A nostalgia for ‘unspoilt Nature’ in the face of urbanisation began to be discernible in Goh’s landscapes of the 1970s and 1980s. Goh’s collage Dune won the first prize in the UOB Painting of the Year in 1982, and much acclaim was to follow. For his contribution to the visual arts, Goh was honoured with the Cultural Medallion in 1989. He is today regarded as one of the vanguard artists of a generation that shaped modern art history in Singapore.

    Goh Beng Kwan

    Goh Beng Kwan

    Goh Beng Kwan was born in 1937 in Medan, Sumatra, Indonesia and resettled in Singapore in 1945. His formative studies under pioneer masters Dr. Chen Wen Hsi (1906-1992) and Cheong Soo Pieng (1917-1983) in the 1950s instilled in him an abiding appreciation of Asian art traditions.

    Under an Allen Tucker Scholarship, then the Ford Foundation Scholarship, Goh pursued his art education at the reputed Art Students’ League of New York (1962-63) and Provincetown Workshop, Massachusetts (1964). Goh’s art underwent radical shifts. He was initiated into collage by the renowned collagist Leo Manso (1914-1993), and registered a renewed sense of his Chinese and Peranakan ancestries, which he began to reference in his works.

    Goh returned to Singapore in 1966 and in the ensuing decades emerged as an outstanding collagist and a pivotal figure of modern art in Singapore. He introduced an astonishing range of materials into art-making including tea-wrappings, acupuncture diagrams, nails, strings and sand. His broadening of the boundaries of what were acceptable artists’ resources was enormously influential on successive generations of mixed media artists.

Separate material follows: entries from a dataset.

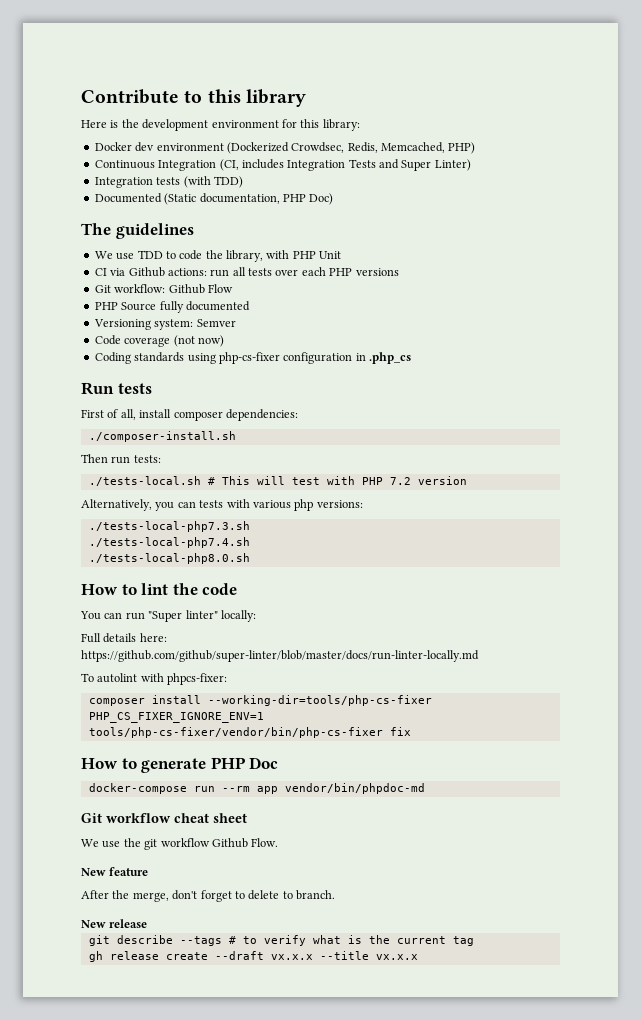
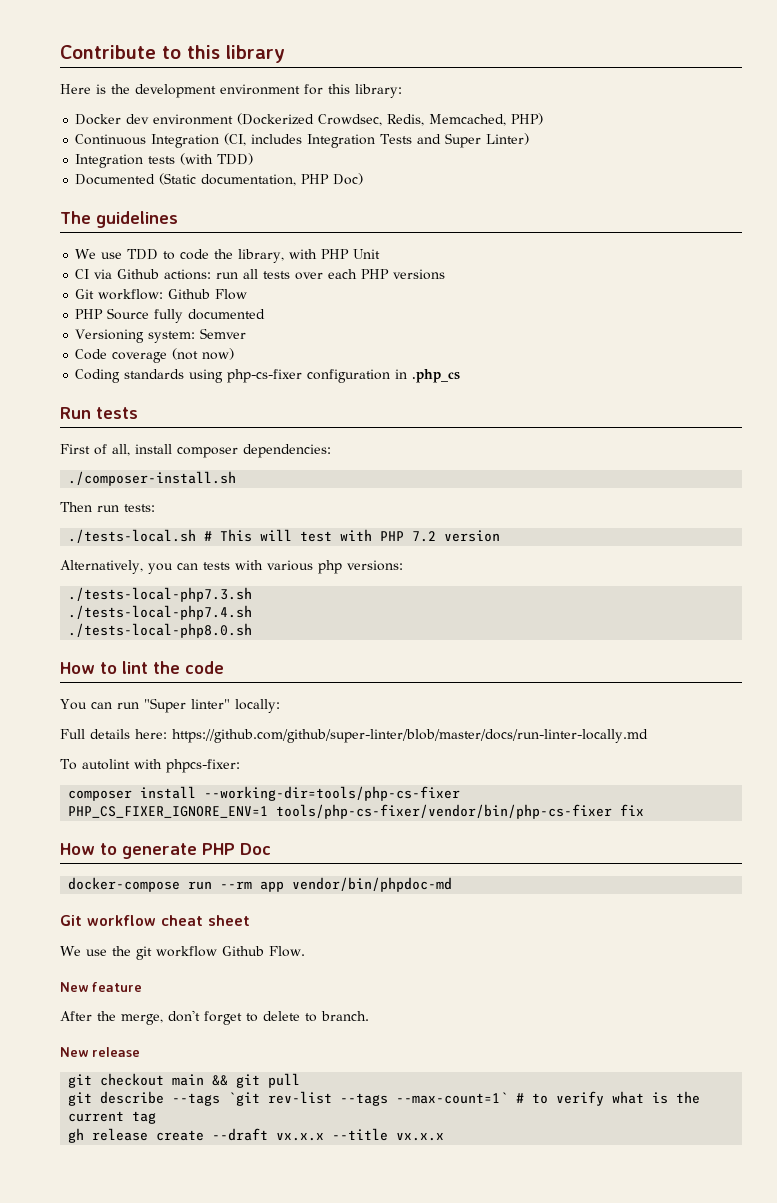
+ git checkout main && git pull
- git describe --tags # to verify what is the current tag
+ git describe --tags `git rev-list --tags --max-count=1` # to verify what is the current tag

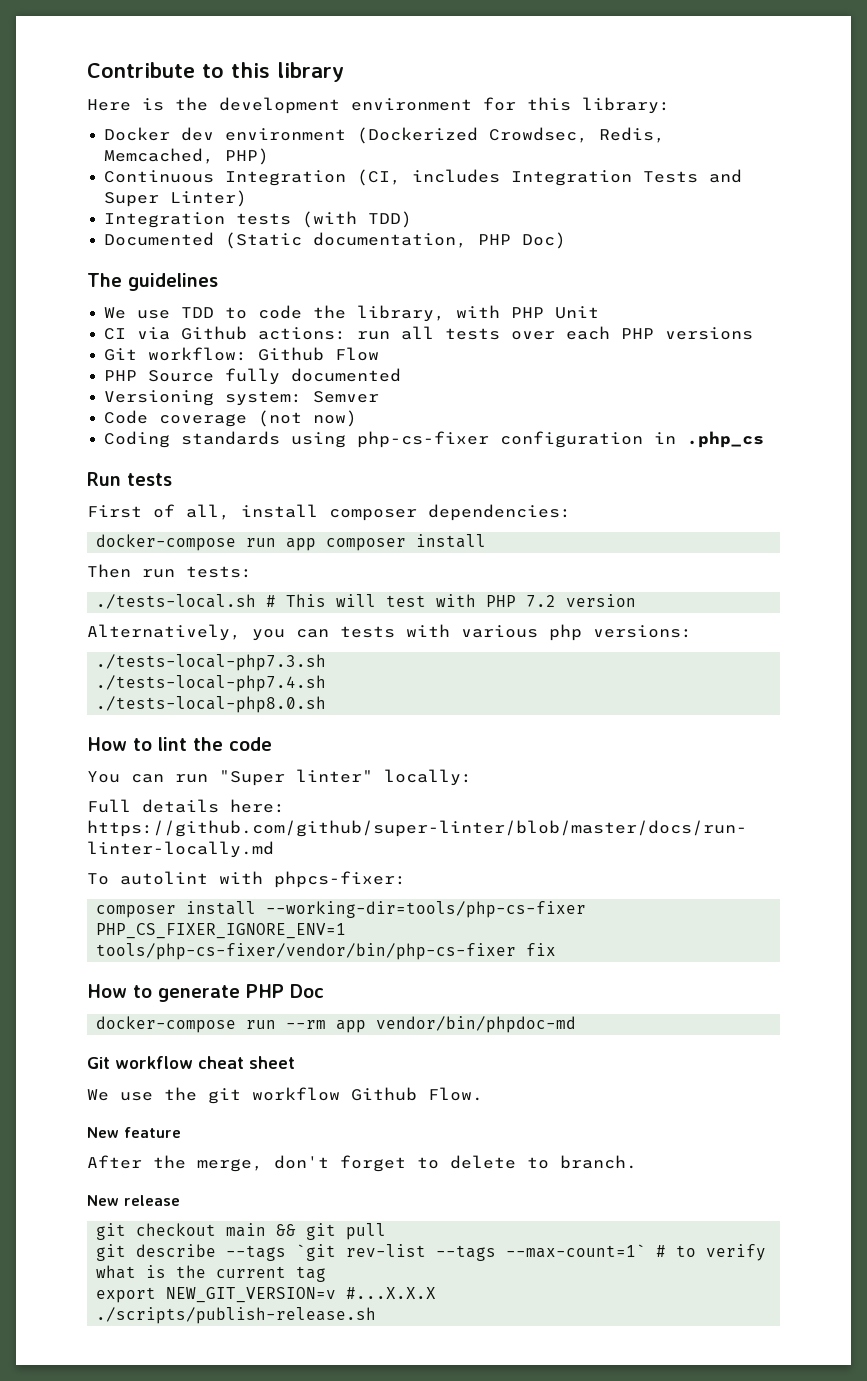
- ./composer-install.sh
+ docker-compose run app composer install
- gh release create --draft vx.x.x --title vx.x.x
+ export NEW_GIT_VERSION=v #...X.X.X
+ ./scripts/publish-release.sh

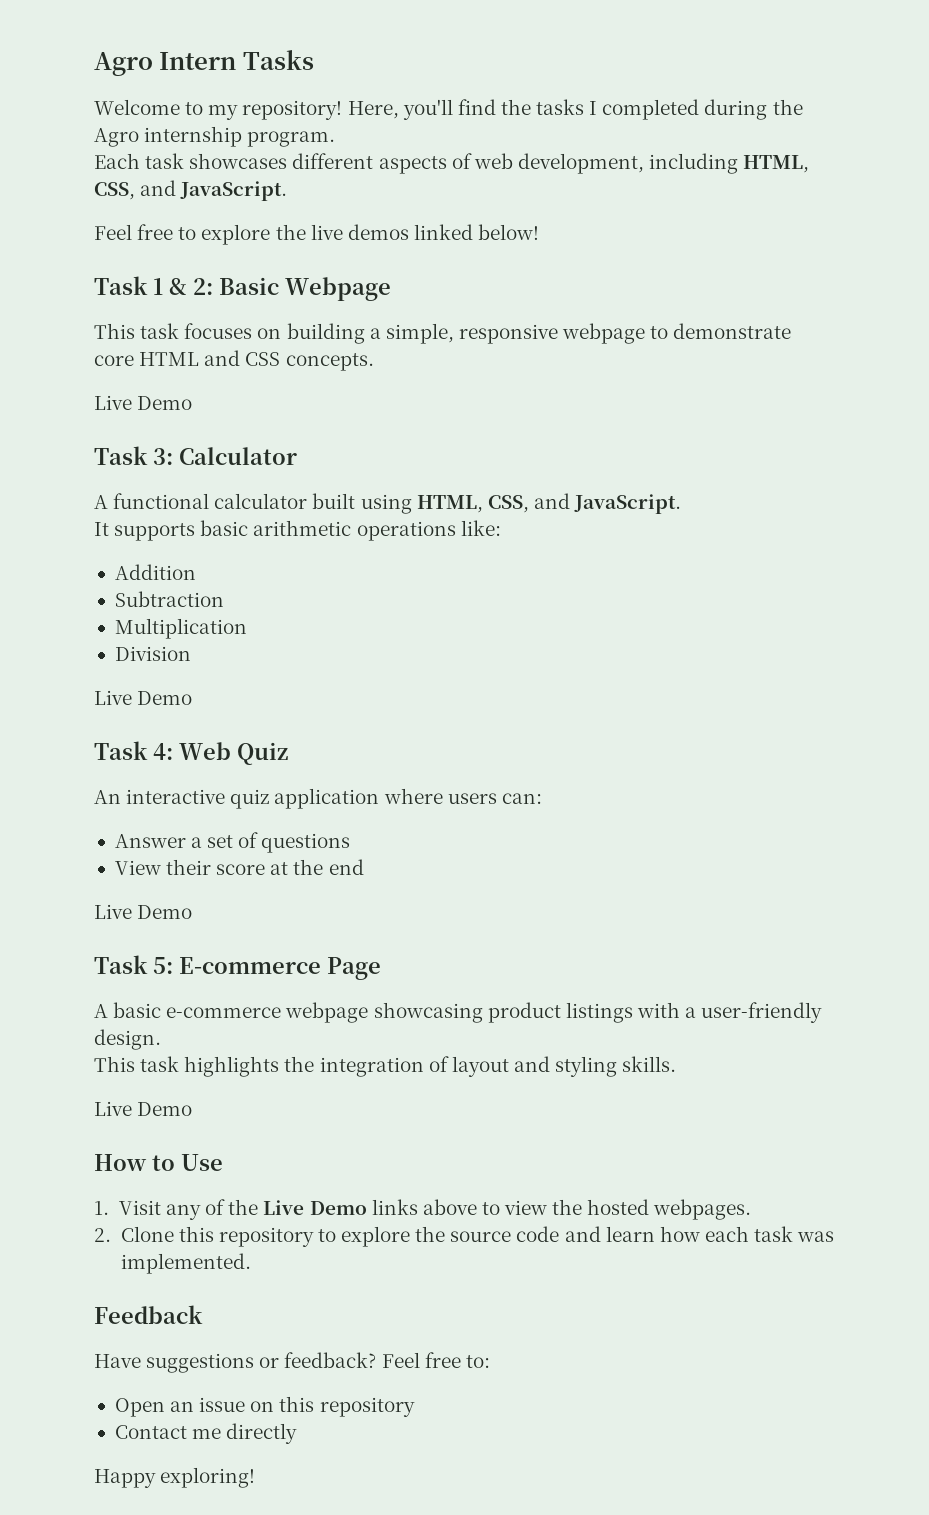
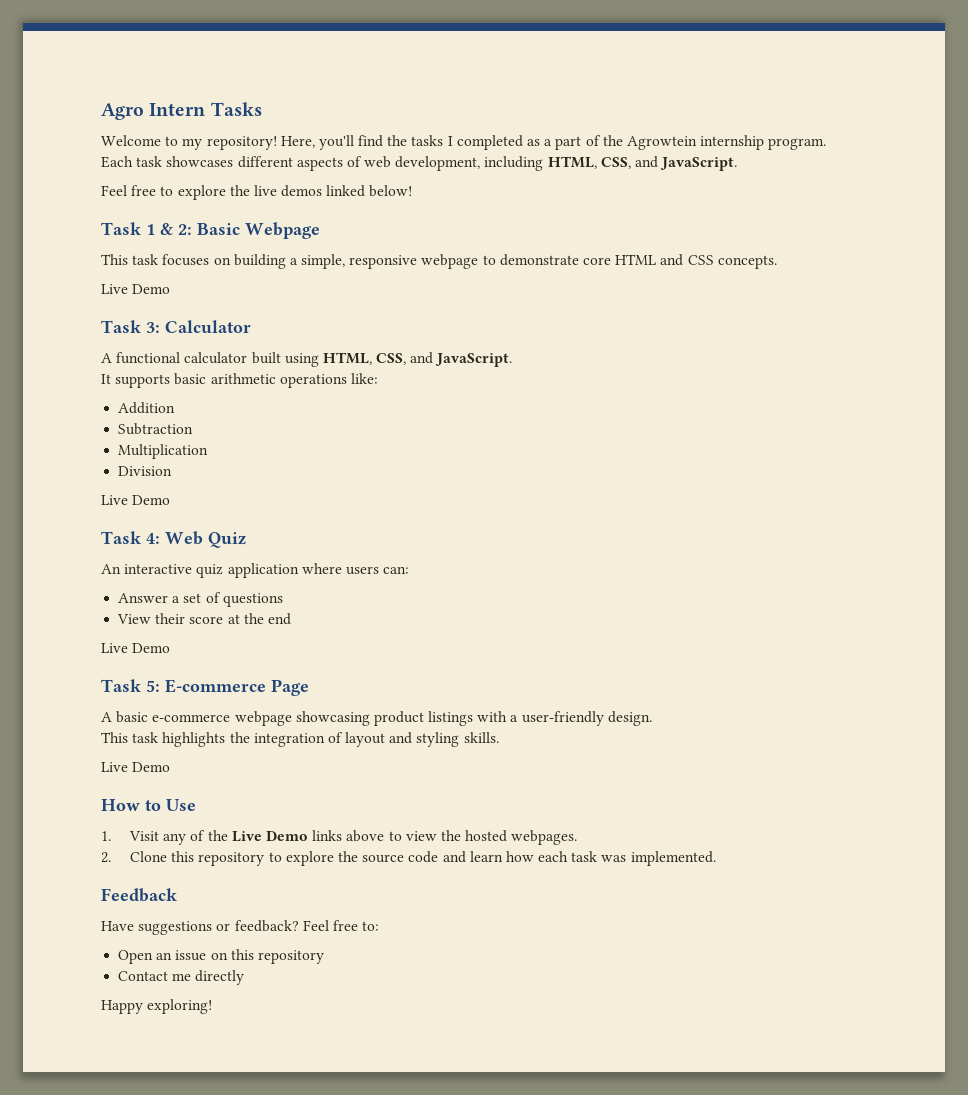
- Here, you'll find the tasks I completed during the Agro internship program.
+ Here, you'll find the tasks I completed as a part of the Agrowtein internship program.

    A nostalgia for ‘unspoilt Nature’ in the face of urbanisation began to be discernible in Goh’s landscapes of the 1970s and 1980s. Goh’s collage Dune won the first prize in the UOB Painting of the Year in 1982, and much acclaim was to follow. For his contribution to the visual arts, Goh was honoured with the Cultural Medallion in 1989. He is today regarded as one of the vanguard artists of a generation that shaped modern art history in Singapore.